What happened to the Oakland Athletics ballpark renderings?

The Oakland Athletics were supposed to reveal their new ballpark renderings a month ago. What happened?

Oakland Athletics v Toronto Blue Jays
Oakland Athletics v Toronto Blue Jays / Mark Blinch/GettyImages

A month ago today, the Oakland Athletics were scheduled to reveal their proposed new ballpark for the Tropicana site in Las Vegas. The team cancelled the event shortly after they announced the reveal, allegedly due to the death of two Nevada state troopers who were killed in the line of duty.

Since then, there has been complete silence from owner John Fisher and the organization about the new ballpark. No statements, no rescheduled announcement, nothing.

There have been a number of speculations about why the A's have backed off but the primary reasoning provided by a number of outlets in the past couple weeks is that Fisher and the A's don't have the financing required for the project.

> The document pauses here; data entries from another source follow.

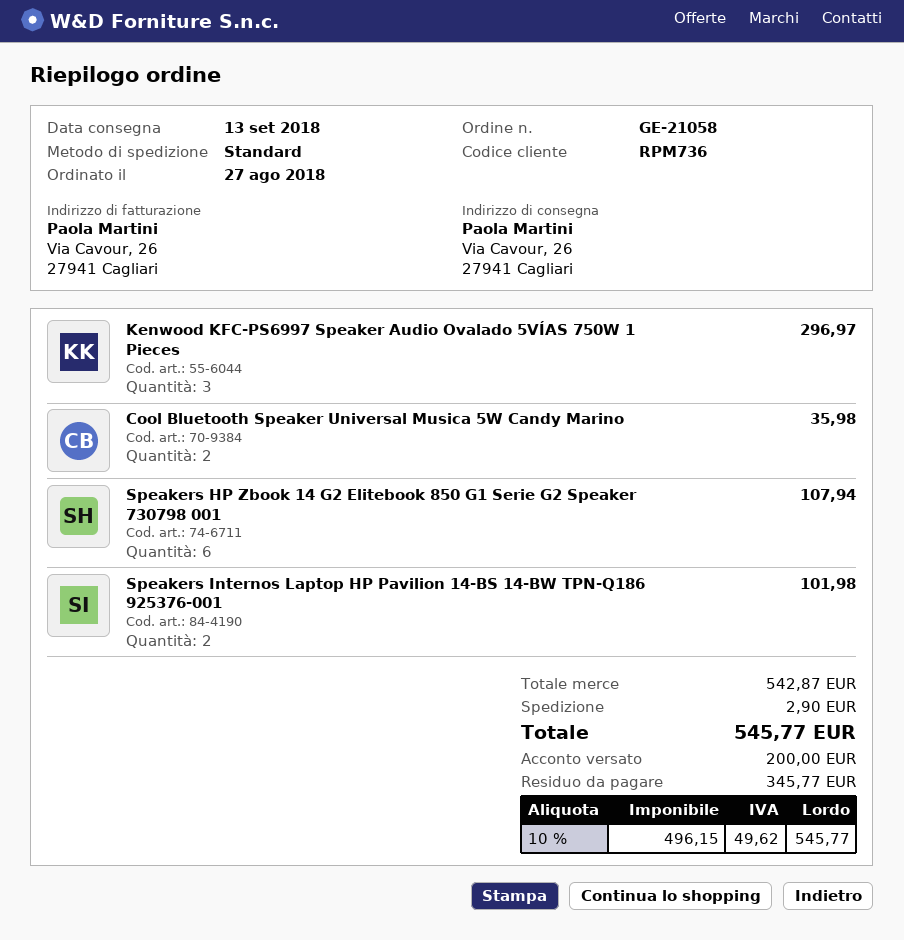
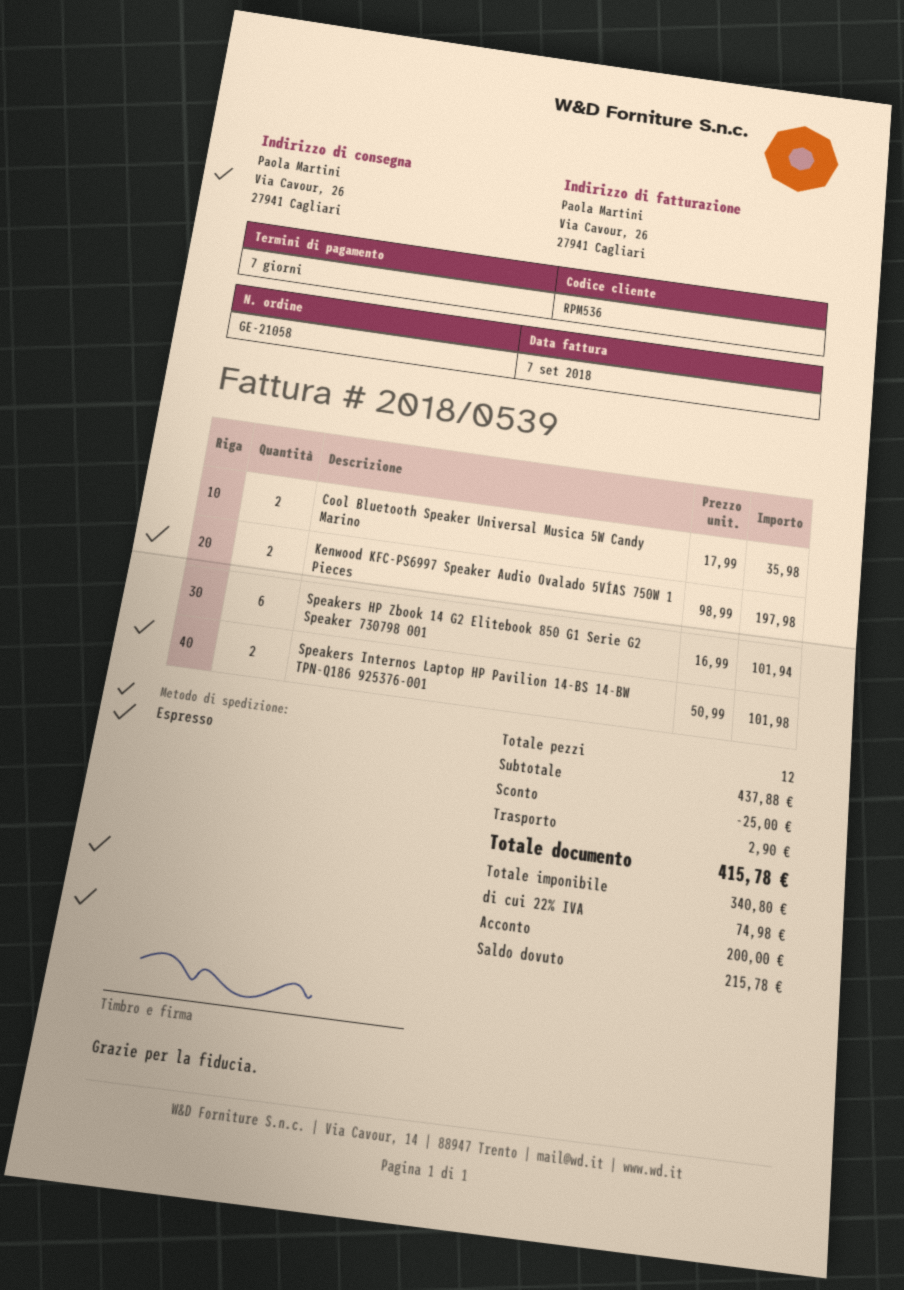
customer number: RPM736 -> RPM536
shipping method: standard -> express
Kenwood KFC-PS6997 Speaker Audio Ovalado 5VÍAS 750W 1 Pieces: 3 for 296.97 -> 2 for 197.98
Speakers HP Zbook 14 G2 Elitebook 850 G1 Serie G2 Speaker 730798 001: 6 for 107.94 -> 6 for 101.94
subtotal: 542.87 -> 437.88
discount: none -> 25.00
net: 496.15 -> 340.80
tax: 10% = 49.62 -> 22% = 74.98
total: 545.77 -> 415.78
balance: 345.77 -> 215.78

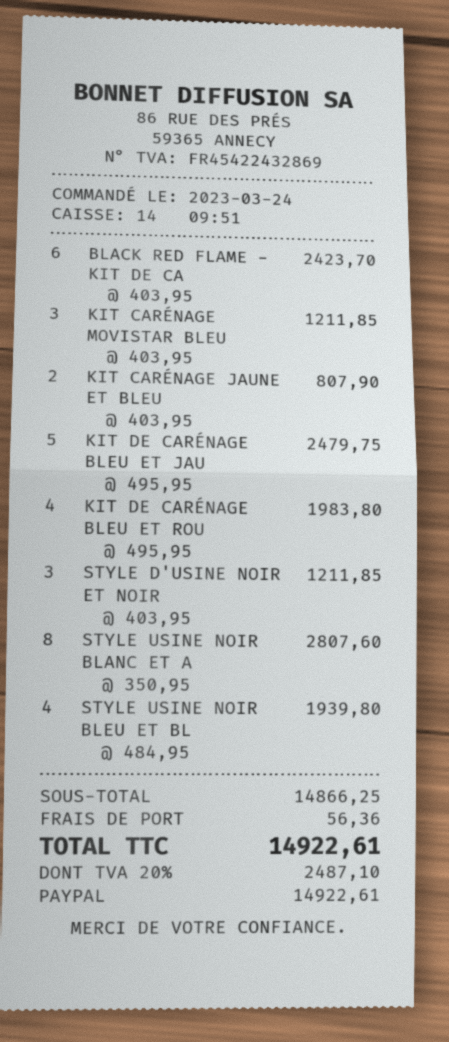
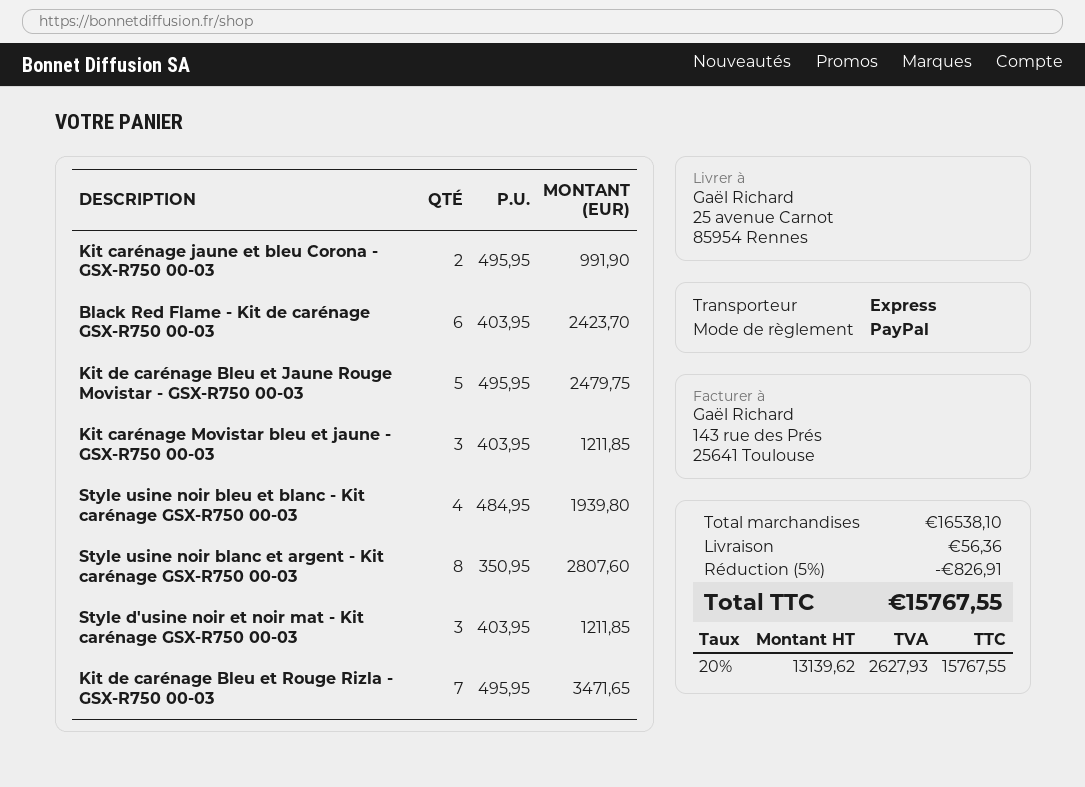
KIT CARÉNAGE JAUNE ET BLEU: 2 x 403.95 = 807.90 -> 2 x 495.95 = 991.90
KIT DE CARÉNAGE BLEU ET ROU: 4 x 495.95 = 1983.80 -> 7 x 495.95 = 3471.65
subtotal: 14866.25 -> 16538.10
discount: none -> 5% = 826.91
tax: 20% = 2487.10 -> 20% = 2627.93
total: 14922.61 -> 15767.55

As it stands, the Nevada legislature has allocated $380 million to the A's stadium project. That figure remains in question due to Schools Over Stadiums attempt to move the public funding to a ballot referendum. That would take the decision out of the hands of the legislature and put it in the hands of the voters, where it would surely be rescinded.

The total cost of the project as of now is estimated to be $1.5 billion, meaning Fisher will be on the hook to finance roughly $1.1 billion privately. Assuming that Fisher is telling the truth (which I would venture to guess that he doesn't typically do so) about the A's losing $40 million per year, that's not a very good position for Fisher to be in. Claiming to be millions of dollars underwater and also asking for a prime rate on a $1.2 billion loan - those things don't quite add up.

Todd Saran of the Oakland 68's had a poignant thread about the issue. As he points out, Fisher has already had to sell stock in the GAP in order to finance a $45 million payment on the Coliseum site. It's unlikely he has enough cash on hand to secure a prime rate on a large loan and is unwilling to give up a requisite bit of equity in the Athletics organization to entice investors.

And an important piece to remember is that Fisher is supposed to have a stadium deal in place by Jan 15th in order to continue to receive his portion of MLB revenue sharing. Whether MLB has determined if their current position is good enough is unclear but if you'd ask any level-headed MLB fan, they'd say that the Athletics don't have a deal in place; they just have approval from the league to move forward with the relocation process.

All in all, this entire process has turned into a complete mess. We have Nevada state legislators attacking Athletics fans on Twitter, large news outlets blasting the A's for their ineptitude, and complete silence from the team in the meanwhile.

Something should probably give before the revenue sharing deadline on the 15th. It's unclear what that will be, but it doesn't seem likely that the state of Nevada or John Fisher want the project to fail, for a number of reasons. The one thing we do know is that this fight is far from over, and it's almost certainly going to get uglier than what we've seen so far.